Problem description: Copy each line of the following material exactly.

Records for the task:
● ● ●
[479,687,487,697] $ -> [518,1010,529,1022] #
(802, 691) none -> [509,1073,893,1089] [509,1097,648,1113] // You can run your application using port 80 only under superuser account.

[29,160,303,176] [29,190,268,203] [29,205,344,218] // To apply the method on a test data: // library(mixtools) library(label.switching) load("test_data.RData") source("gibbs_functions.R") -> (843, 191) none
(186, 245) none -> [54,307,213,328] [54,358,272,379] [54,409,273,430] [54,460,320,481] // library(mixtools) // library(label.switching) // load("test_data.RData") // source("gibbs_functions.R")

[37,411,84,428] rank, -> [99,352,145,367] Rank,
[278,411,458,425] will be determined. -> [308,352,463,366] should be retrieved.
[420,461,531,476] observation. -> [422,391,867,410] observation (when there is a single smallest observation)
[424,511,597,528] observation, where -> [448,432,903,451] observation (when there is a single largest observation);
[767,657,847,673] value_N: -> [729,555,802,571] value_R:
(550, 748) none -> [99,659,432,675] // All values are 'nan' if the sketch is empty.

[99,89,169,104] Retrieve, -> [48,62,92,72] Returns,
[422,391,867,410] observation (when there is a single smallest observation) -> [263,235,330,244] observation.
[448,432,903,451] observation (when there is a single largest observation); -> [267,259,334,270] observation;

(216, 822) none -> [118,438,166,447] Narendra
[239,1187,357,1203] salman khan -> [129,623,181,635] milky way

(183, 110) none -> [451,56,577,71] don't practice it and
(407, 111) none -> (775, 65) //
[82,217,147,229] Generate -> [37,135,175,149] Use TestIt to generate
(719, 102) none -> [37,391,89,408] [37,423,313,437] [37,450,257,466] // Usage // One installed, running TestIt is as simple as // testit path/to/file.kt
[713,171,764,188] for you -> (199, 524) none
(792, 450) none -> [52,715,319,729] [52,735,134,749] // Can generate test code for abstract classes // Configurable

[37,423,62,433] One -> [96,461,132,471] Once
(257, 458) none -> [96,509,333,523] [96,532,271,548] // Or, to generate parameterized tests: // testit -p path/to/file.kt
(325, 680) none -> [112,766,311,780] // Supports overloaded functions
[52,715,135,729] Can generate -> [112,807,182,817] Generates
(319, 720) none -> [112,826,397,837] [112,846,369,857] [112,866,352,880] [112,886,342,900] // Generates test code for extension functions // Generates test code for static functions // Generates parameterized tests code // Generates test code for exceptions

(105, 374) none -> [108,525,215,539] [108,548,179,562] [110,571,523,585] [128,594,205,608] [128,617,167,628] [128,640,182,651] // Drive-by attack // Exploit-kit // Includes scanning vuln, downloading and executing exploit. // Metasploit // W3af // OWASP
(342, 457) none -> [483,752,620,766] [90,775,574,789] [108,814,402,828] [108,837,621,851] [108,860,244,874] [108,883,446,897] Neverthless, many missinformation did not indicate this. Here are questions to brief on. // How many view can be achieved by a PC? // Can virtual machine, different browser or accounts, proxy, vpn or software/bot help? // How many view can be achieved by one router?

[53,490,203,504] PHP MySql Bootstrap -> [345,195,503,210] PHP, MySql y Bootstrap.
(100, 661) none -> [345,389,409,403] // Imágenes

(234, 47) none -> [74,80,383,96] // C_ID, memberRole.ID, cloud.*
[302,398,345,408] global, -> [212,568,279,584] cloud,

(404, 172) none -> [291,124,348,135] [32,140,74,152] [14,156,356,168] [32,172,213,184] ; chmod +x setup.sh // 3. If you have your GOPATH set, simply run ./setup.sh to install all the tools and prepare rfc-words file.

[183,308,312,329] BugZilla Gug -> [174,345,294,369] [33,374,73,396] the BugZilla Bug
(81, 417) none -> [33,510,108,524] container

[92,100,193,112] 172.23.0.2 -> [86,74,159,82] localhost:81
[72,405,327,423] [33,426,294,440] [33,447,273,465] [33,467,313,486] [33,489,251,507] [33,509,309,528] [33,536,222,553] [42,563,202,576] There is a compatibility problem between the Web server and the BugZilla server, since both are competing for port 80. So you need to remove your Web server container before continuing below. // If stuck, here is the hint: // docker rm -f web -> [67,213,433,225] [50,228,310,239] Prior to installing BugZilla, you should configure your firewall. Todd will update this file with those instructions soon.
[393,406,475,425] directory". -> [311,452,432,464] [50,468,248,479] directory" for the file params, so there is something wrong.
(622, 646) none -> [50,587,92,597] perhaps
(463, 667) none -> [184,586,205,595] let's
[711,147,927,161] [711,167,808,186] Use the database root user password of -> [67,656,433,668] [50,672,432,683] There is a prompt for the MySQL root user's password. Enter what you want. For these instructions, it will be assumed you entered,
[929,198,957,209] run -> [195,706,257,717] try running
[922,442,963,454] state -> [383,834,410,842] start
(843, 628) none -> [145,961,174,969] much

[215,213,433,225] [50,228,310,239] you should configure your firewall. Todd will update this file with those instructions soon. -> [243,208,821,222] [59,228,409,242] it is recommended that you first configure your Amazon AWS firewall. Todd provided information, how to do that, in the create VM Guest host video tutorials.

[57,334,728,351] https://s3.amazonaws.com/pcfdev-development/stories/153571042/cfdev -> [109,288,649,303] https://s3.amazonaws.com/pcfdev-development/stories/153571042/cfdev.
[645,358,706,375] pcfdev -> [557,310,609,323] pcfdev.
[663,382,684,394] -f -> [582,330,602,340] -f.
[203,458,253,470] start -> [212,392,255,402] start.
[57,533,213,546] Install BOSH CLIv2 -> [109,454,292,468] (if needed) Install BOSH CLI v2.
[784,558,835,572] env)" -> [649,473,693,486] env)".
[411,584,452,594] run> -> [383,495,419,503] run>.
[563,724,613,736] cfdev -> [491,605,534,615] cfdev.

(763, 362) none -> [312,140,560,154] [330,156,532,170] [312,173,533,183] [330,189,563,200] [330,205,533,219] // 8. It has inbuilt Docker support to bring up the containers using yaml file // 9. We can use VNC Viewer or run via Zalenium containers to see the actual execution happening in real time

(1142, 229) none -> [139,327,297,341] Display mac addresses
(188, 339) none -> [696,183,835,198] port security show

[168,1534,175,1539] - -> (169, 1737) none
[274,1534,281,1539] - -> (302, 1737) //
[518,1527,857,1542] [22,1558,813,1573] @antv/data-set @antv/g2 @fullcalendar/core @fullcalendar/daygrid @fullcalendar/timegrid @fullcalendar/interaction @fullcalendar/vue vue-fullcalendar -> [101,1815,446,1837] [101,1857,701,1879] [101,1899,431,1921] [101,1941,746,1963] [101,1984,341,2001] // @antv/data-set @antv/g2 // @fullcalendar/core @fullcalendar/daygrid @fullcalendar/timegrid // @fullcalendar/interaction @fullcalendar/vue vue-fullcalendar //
● ● ●
Exercise result:
[479,687,487,697] $ -> [518,1010,529,1022] #
(802, 691) none -> [509,1073,893,1089] [509,1097,648,1113] // You can run your application using port 80 only under superuser account.

[29,160,303,176] [29,190,268,203] [29,205,344,218] // To apply the method on a test data: // library(mixtools) library(label.switching) load("test_data.RData") source("gibbs_functions.R") -> (843, 191) none
(186, 245) none -> [54,307,213,328] [54,358,272,379] [54,409,273,430] [54,460,320,481] // library(mixtools) // library(label.switching) // load("test_data.RData") // source("gibbs_functions.R")

[37,411,84,428] rank, -> [99,352,145,367] Rank,
[278,411,458,425] will be determined. -> [308,352,463,366] should be retrieved.
[420,461,531,476] observation. -> [422,391,867,410] observation (when there is a single smallest observation)
[424,511,597,528] observation, where -> [448,432,903,451] observation (when there is a single largest observation);
[767,657,847,673] value_N: -> [729,555,802,571] value_R:
(550, 748) none -> [99,659,432,675] // All values are 'nan' if the sketch is empty.

[99,89,169,104] Retrieve, -> [48,62,92,72] Returns,
[422,391,867,410] observation (when there is a single smallest observation) -> [263,235,330,244] observation.
[448,432,903,451] observation (when there is a single largest observation); -> [267,259,334,270] observation;

(216, 822) none -> [118,438,166,447] Narendra
[239,1187,357,1203] salman khan -> [129,623,181,635] milky way

(183, 110) none -> [451,56,577,71] don't practice it and
(407, 111) none -> (775, 65) //
[82,217,147,229] Generate -> [37,135,175,149] Use TestIt to generate
(719, 102) none -> [37,391,89,408] [37,423,313,437] [37,450,257,466] // Usage // One installed, running TestIt is as simple as // testit path/to/file.kt
[713,171,764,188] for you -> (199, 524) none
(792, 450) none -> [52,715,319,729] [52,735,134,749] // Can generate test code for abstract classes // Configurable

[37,423,62,433] One -> [96,461,132,471] Once
(257, 458) none -> [96,509,333,523] [96,532,271,548] // Or, to generate parameterized tests: // testit -p path/to/file.kt
(325, 680) none -> [112,766,311,780] // Supports overloaded functions
[52,715,135,729] Can generate -> [112,807,182,817] Generates
(319, 720) none -> [112,826,397,837] [112,846,369,857] [112,866,352,880] [112,886,342,900] // Generates test code for extension functions // Generates test code for static functions // Generates parameterized tests code // Generates test code for exceptions

(105, 374) none -> [108,525,215,539] [108,548,179,562] [110,571,523,585] [128,594,205,608] [128,617,167,628] [128,640,182,651] // Drive-by attack // Exploit-kit // Includes scanning vuln, downloading and executing exploit. // Metasploit // W3af // OWASP
(342, 457) none -> [483,752,620,766] [90,775,574,789] [108,814,402,828] [108,837,621,851] [108,860,244,874] [108,883,446,897] Neverthless, many missinformation did not indicate this. Here are questions to brief on. // How many view can be achieved by a PC? // Can virtual machine, different browser or accounts, proxy, vpn or software/bot help? // How many view can be achieved by one router?

[53,490,203,504] PHP MySql Bootstrap -> [345,195,503,210] PHP, MySql y Bootstrap.
(100, 661) none -> [345,389,409,403] // Imágenes

(234, 47) none -> [74,80,383,96] // C_ID, memberRole.ID, cloud.*
[302,398,345,408] global, -> [212,568,279,584] cloud,

(404, 172) none -> [291,124,348,135] [32,140,74,152] [14,156,356,168] [32,172,213,184] ; chmod +x setup.sh // 3. If you have your GOPATH set, simply run ./setup.sh to install all the tools and prepare rfc-words file.

[183,308,312,329] BugZilla Gug -> [174,345,294,369] [33,374,73,396] the BugZilla Bug
(81, 417) none -> [33,510,108,524] container

[92,100,193,112] 172.23.0.2 -> [86,74,159,82] localhost:81
[72,405,327,423] [33,426,294,440] [33,447,273,465] [33,467,313,486] [33,489,251,507] [33,509,309,528] [33,536,222,553] [42,563,202,576] There is a compatibility problem between the Web server and the BugZilla server, since both are competing for port 80. So you need to remove your Web server container before continuing below. // If stuck, here is the hint: // docker rm -f web -> [67,213,433,225] [50,228,310,239] Prior to installing BugZilla, you should configure your firewall. Todd will update this file with those instructions soon.
[393,406,475,425] directory". -> [311,452,432,464] [50,468,248,479] directory" for the file params, so there is something wrong.
(622, 646) none -> [50,587,92,597] perhaps
(463, 667) none -> [184,586,205,595] let's
[711,147,927,161] [711,167,808,186] Use the database root user password of -> [67,656,433,668] [50,672,432,683] There is a prompt for the MySQL root user's password. Enter what you want. For these instructions, it will be assumed you entered,
[929,198,957,209] run -> [195,706,257,717] try running
[922,442,963,454] state -> [383,834,410,842] start
(843, 628) none -> [145,961,174,969] much

[215,213,433,225] [50,228,310,239] you should configure your firewall. Todd will update this file with those instructions soon. -> [243,208,821,222] [59,228,409,242] it is recommended that you first configure your Amazon AWS firewall. Todd provided information, how to do that, in the create VM Guest host video tutorials.

[57,334,728,351] https://s3.amazonaws.com/pcfdev-development/stories/153571042/cfdev -> [109,288,649,303] https://s3.amazonaws.com/pcfdev-development/stories/153571042/cfdev.
[645,358,706,375] pcfdev -> [557,310,609,323] pcfdev.
[663,382,684,394] -f -> [582,330,602,340] -f.
[203,458,253,470] start -> [212,392,255,402] start.
[57,533,213,546] Install BOSH CLIv2 -> [109,454,292,468] (if needed) Install BOSH CLI v2.
[784,558,835,572] env)" -> [649,473,693,486] env)".
[411,584,452,594] run> -> [383,495,419,503] run>.
[563,724,613,736] cfdev -> [491,605,534,615] cfdev.

(763, 362) none -> [312,140,560,154] [330,156,532,170] [312,173,533,183] [330,189,563,200] [330,205,533,219] // 8. It has inbuilt Docker support to bring up the containers using yaml file // 9. We can use VNC Viewer or run via Zalenium containers to see the actual execution happening in real time

(1142, 229) none -> [139,327,297,341] Display mac addresses
(188, 339) none -> [696,183,835,198] port security show

[168,1534,175,1539] - -> (169, 1737) none
[274,1534,281,1539] - -> (302, 1737) //
[518,1527,857,1542] [22,1558,813,1573] @antv/data-set @antv/g2 @fullcalendar/core @fullcalendar/daygrid @fullcalendar/timegrid @fullcalendar/interaction @fullcalendar/vue vue-fullcalendar -> [101,1815,446,1837] [101,1857,701,1879] [101,1899,431,1921] [101,1941,746,1963] [101,1984,341,2001] // @antv/data-set @antv/g2 // @fullcalendar/core @fullcalendar/daygrid @fullcalendar/timegrid // @fullcalendar/interaction @fullcalendar/vue vue-fullcalendar //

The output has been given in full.